Victoria, British Columbia, Canada
|Premier Christy Clark said the government first wants to make sure it structures|
the review properly “so that we can make sure that we get the outcome that
families in this province deserve.”
Photograph By ADRIAN LAM, Times Colonist file photo
“My view is, ‘Yes, it’s going to have to be independent,’ ” she told reporters Tuesday.
Clark said the government first wants to make sure it structures the review properly “so that we can make sure that we get the outcome that families in this province deserve.”

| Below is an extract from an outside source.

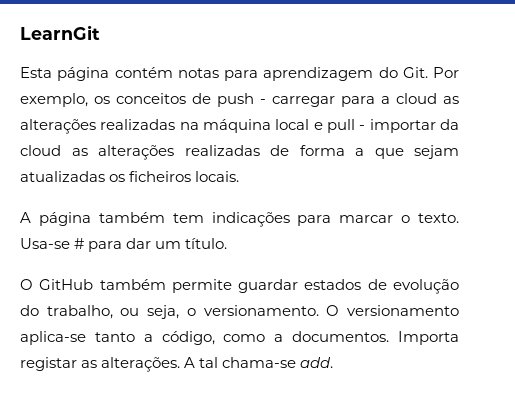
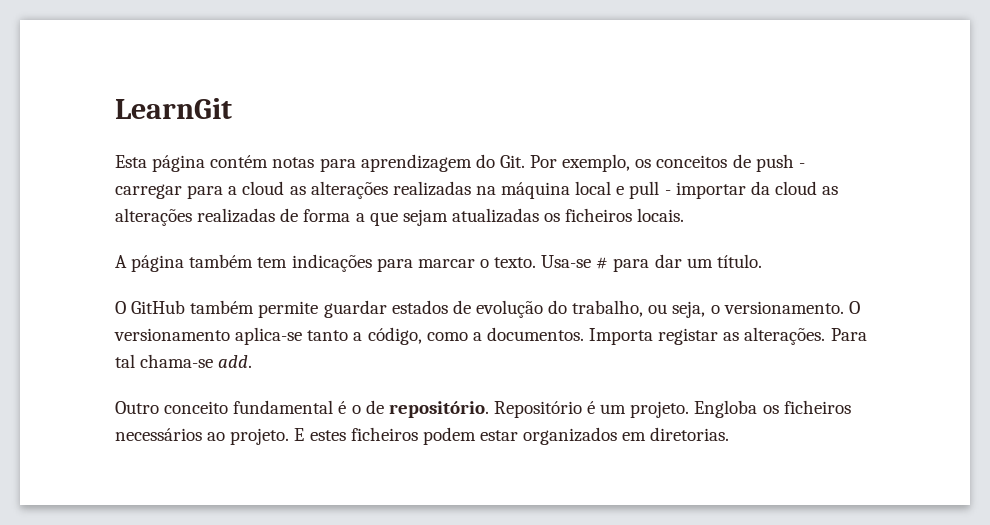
[184,357,196,368] A -> [830,328,867,341] Para
(334, 362) none -> [115,400,851,418] [115,427,730,445] // Outro conceito fundamental é o de repositório. Repositório é um projeto. Engloba os ficheiros necessários ao projeto. E estes ficheiros podem estar organizados em diretorias.

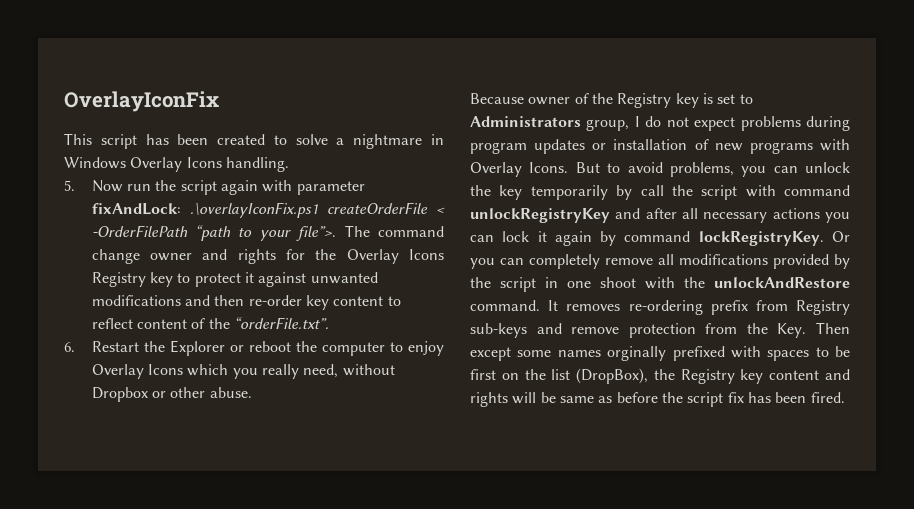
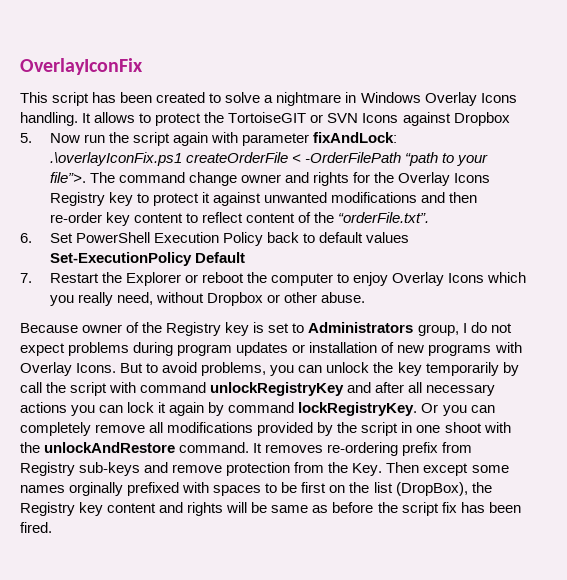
(289, 164) none -> [82,112,510,126] It allows to protect the TortoiseGIT or SVN Icons against Dropbox
(75, 347) none -> [49,232,410,246] [49,252,245,266] [20,273,32,283] Set PowerShell Execution Policy back to default values Set-ExecutionPolicy Default // 7.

She was unable to elaborate on the specifics except to say the review “has to be done by someone who isn’t inside government.”
The case, along with questions about the firing of eight health researchers, dominated a short summer sitting of the legislature. The session wrapped Tuesday with passage of a bill designed to enable a liquefied natural gas project in northern B.C.
The Opposition devoted all of the summer’s final question period to the child abuse case.
NDP children’s critic Doug Donaldson said the Opposition has no confidence in the government’s ability to organize a proper or independent review.
“I mean, you had a non-government employee appointed to do the review of the health firings, and then the government set the terms of reference for that and we weren’t able to get to the bottom of that,” he said. “We’re still waiting. So I don’t want to see this drag on for months and months.”
Donaldson said the government should turn the review over to Mary Ellen Turpel-Lafond, the province’s independent representative for children and youth, and have the select standing committee on children and youth set the terms of reference.
“I think that would be truly independent and get some answers,” he said.
In a decision released last week, B.C. Supreme Court Justice Paul Walker found the ministry liable for negligence, misfeasance and breach of fiduciary duty.
He said social workers sided with an abusive father in a bitter custody battle, failed to investigate the mother’s allegations of sexual abuse, wrongly apprehended her children and then provided false or misleading information to the judge to support the apprehension.
Walker also concluded that social workers tainted a police investigation by inaccurately portraying the mother as mentally ill, and went so far as to disregard a court order and allow the father unsupervised access to his children, during which he sexually abused his youngest child.
Overall, the judge concluded that ministry employees in this case “lost sight of their duties, professionalism and their objectivity.”
On Tuesday, NDP Leader John Horgan asked how Clark can continue to have confidence in Children and Family Development Minister Stephanie Cadieux “based on the complete absence of responsibility and accountability from the minister over the past three days.”
Clark defended Cadieux, saying she takes her responsibilities “extremely seriously.”
“This is never an easy ministry in government,” Clark said. “It’s never one where the problems are simple to solve. Nonetheless, it’s absolutely necessary.
“The minister understands that. She’s worked hard to try and find that balance. Through this review and through the regular reviews that the ministry conducts, we are going to continue to work hard to find the balance and make sure that we are doing the right thing by those vulnerable children who depend on us.”